Where are the women in AI?

When it comes to making chatbots and humanoid robots, women appear regularly. They have names like Alexa and Siri – chatbots gendered as women, but designed by male dominated teams.

An AI assistant on a table with plant pot

With chatbot technology, robotics and speech recognition evolving rapidly, there’s a sci-fi fantasy paired with a commercial benefit of creating technology gendered as women that are driving new artistic, cultural, and industrial endeavours. Women are there, but not as makers. Instead, men are responsible for re-coding women's identity within technology – amplifying gendered issues from the past – and without consultation or inclusion of women's voices.

In collaboration with the University of Sheffield’s Information School, feminist activist network Women Reclaiming AI is creating a platform to reclaim female voices in AI. The team, including Dr Caitlin Bentley, Lecturer in AI-enabled Information Systems at the University of Sheffield, will design a collaborative manifesto on how all women in AI wish to be (or not be) represented in a technology-mediated present and future. 

The manifesto aims to bring together women from across the globe to assert their own needs, wants and desires within technological development. 

Dr Bentley is helping the team to create the manifesto and investigate how to scale its impact. She said, “we want to reclaim representation in the field and stop the perpetuation of myths and subservient gendered archetypes that are being reinforced through the technology.” 

“Our lives are becoming dominated by smart machines, and every aspect of living is being transformed by artificial intelligence and machine learning. The teams making these world changing technologies, however, are non-diverse. It’s really important for us to drive forward that diversity and intersectionality when it comes to the future of technology.”

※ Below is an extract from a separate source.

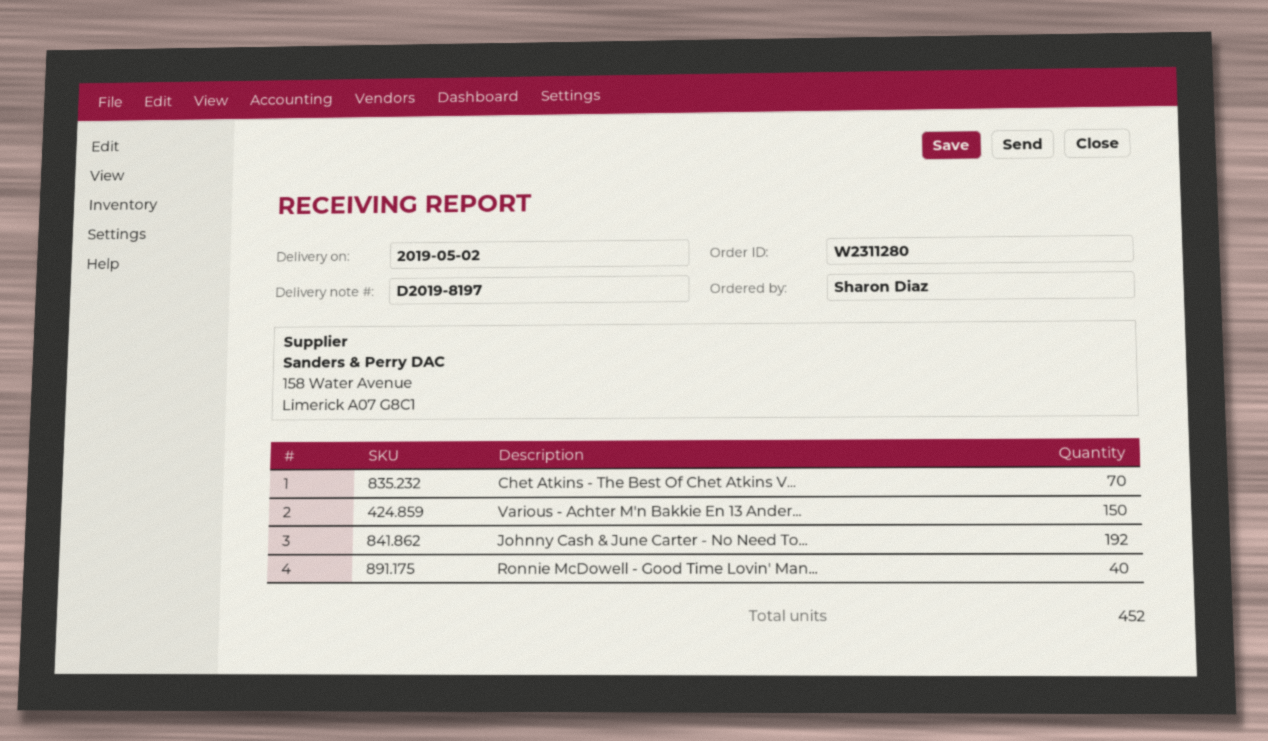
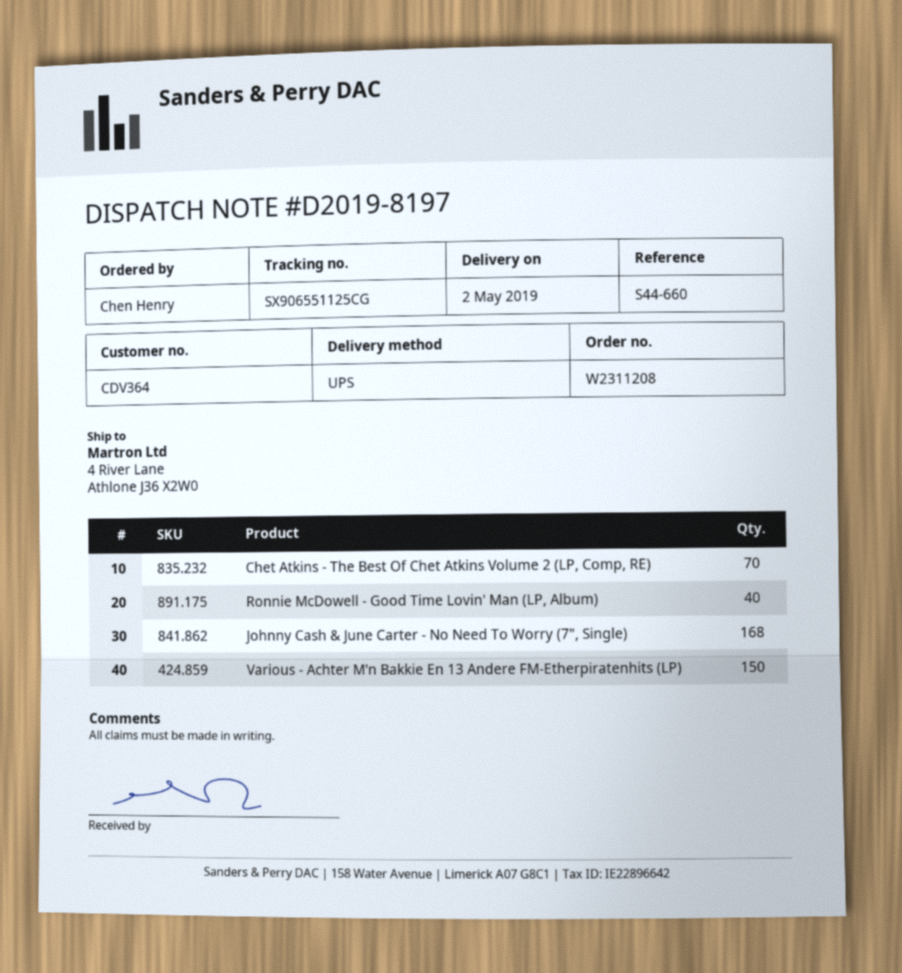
order number: W2311280 -> W2311208
ordered by: Sharon Diaz -> Chen Henry
Johnny Cash & June Carter - No Need To...: 192 -> 168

Dr Bentley added, “The way people access and use technology is driven by power dynamics centring the needs of specific demographics and experiences. The result of this is that working in AI feels out of reach for many people. Systemic gender, disability, and racial discrimination worsen employment inequality. We aim to shift this power through widening participation in discussion and technology development.”

The manifesto is part of a wider project by Birgitte Aga and Coral Manton called Women Reclaiming AI; a collaboratively coded AI voice assistant, made by a growing community of self identifying women (including trans, intersex and cis women) and all nonbinary, agender and gender variant people. 

“We want to use the voice assistant to show how AI can be inclusive, if developed with those it represents. With a manifesto that lists our principles and purpose, with recommendations for change within technology, we hope we can support women to reclaim their voices by joining our movement. In the short-term, women will use the manifesto in their own activism via social media.”

But the manifesto is really the first step in our research to better understand what it takes to build inclusive AI technology that represents diverse users and their values. There remain many unanswered questions: How do we, as an activist network, take our voice assistant to other countries? Do we need multiple voice assistant versions for different communities of women? How will we decide how to share our voice assistant, and determine who can use it? The manifesto represents our commitments to each other to work these issues out, and to encourage others to get involved in these discussions.” 

Dr Bentley and members of the Women Reclaiming AI project are hosting a virtual workshop to co-design the manifesto, on 18 March 2021 at 6pm GMT. The workshop is free and open to all self-identifying women and male allies.